Some 6.7 million voters are to choose among nine candidates a new president for a five-year mandate, but the main race will be between a pro-Western reformer, President Boris Tadic, and ultranationalist Euro-sceptic Tomislav Nikolic.
The outcome could bring Serbia closer to European integration or threaten a return to the status of international pariah as under late nationalist strongman Slobodan Milosevic during the 1990s.
However, latest surveys show none will get a first round majority and Tadic and Nikolic will fight a run-off on Feb. 3, a repeat of the 2004 scenario.
An opinion poll released this week by the Serbian non-governmental group Center For Free Elections and Democracy (CESID) put the Democratic party's Tadic, who wants closer ties to Europe, on 19 percent, and Nikolic, an opponent of NATO and the US whose Serbian Radical Party is the single strongest force in parliament, on 21 percent.
Both Tadic and Nikolic oppose the independence of Kosovo, a breakaway province whose ethnic Albanian majority pledged to separate from Serbia, following failure over almost two years of fruitless negotiations between Belgrade and Pristina over its future status.
The leadership of the province of about 1.9 million people is backed by the US and most of the EU.
Serbia, which considers Kosovo a cradle of its nation and Orthodox Chritian religion, has been supported by Russia in rejecting independence and offering only very wide autonomy within its borders.
Tadic is favored by big Western powers as he is considered best able to resist an expected nationalist surge after a split, which is expected soon after the election.
Amid growing anti-EU sentiment because of its support for Kosovo, Tadic has insisted that Serbia "must continue its European path."
But the EU has conditioned Serbia's integration with arrest and handover of remaining suspects indicted for their role in a series of Balkans bloody war in 1990s, among them top fugitive and former Bosnian Serb military commander Ratko Mladic.
Nikolic, a fierce opponent of the UN war crimes tribunal, has vowed to "do everything to prevent" Kosovo's independence and to strengthen ties with Russia.

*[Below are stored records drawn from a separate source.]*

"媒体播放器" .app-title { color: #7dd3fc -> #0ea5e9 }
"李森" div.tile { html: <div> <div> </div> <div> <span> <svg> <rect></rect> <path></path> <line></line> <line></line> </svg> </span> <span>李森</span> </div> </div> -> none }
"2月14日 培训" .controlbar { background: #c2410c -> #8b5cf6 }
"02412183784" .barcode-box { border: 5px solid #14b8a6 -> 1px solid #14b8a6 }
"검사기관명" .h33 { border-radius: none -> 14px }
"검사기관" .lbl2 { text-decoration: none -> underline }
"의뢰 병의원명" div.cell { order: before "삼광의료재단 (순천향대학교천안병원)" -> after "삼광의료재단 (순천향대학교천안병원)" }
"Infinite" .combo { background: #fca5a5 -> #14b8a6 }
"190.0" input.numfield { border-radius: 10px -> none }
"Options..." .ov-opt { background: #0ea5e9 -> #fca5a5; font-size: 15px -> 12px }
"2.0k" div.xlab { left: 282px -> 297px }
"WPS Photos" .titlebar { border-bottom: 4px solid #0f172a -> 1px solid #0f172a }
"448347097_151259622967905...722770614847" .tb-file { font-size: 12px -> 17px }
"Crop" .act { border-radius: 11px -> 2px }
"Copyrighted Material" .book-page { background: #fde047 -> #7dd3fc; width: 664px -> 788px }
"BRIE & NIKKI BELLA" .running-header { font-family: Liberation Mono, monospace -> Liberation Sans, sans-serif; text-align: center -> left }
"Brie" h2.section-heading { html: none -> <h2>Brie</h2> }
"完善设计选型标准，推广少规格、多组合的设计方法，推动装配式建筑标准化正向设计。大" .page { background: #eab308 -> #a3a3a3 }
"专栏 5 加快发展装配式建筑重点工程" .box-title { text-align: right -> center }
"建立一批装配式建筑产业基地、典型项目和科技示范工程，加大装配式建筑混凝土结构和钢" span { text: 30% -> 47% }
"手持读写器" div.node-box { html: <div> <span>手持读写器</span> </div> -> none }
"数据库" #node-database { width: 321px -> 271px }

Analysts believe turnout levels could play a decisive role. Moderate voters are regarded as less disciplined than nationalist supporters, so strong participation would favor Tadic.
Attention has been focused on Prime Minister Vojislav Kostunica, a conservative, who is backing his infrastructure minister, Velimir Ilic, a nationalist from the New Serbia party, despite being in Tadic's ruling coalition.
Kostunica's choice in the second round could prove decisive, as analysts predict it will be extremely tight.
Polling stations opened at 7am and were to close at 8pm, while preliminary unofficial results were expected overnight yesterday. Final results must be announced by Thursday.
Twenty-three monitors of the Organization for Security and Cooperation in Europe (OSCE) and eight from Russia were monitoring the polls, as well as more than 3,000 CESID observers.
The republic's electoral commission twice voted not to allow monitors from the US and British embassies to observe the polls, despite the Serbian government's recommendation to do so.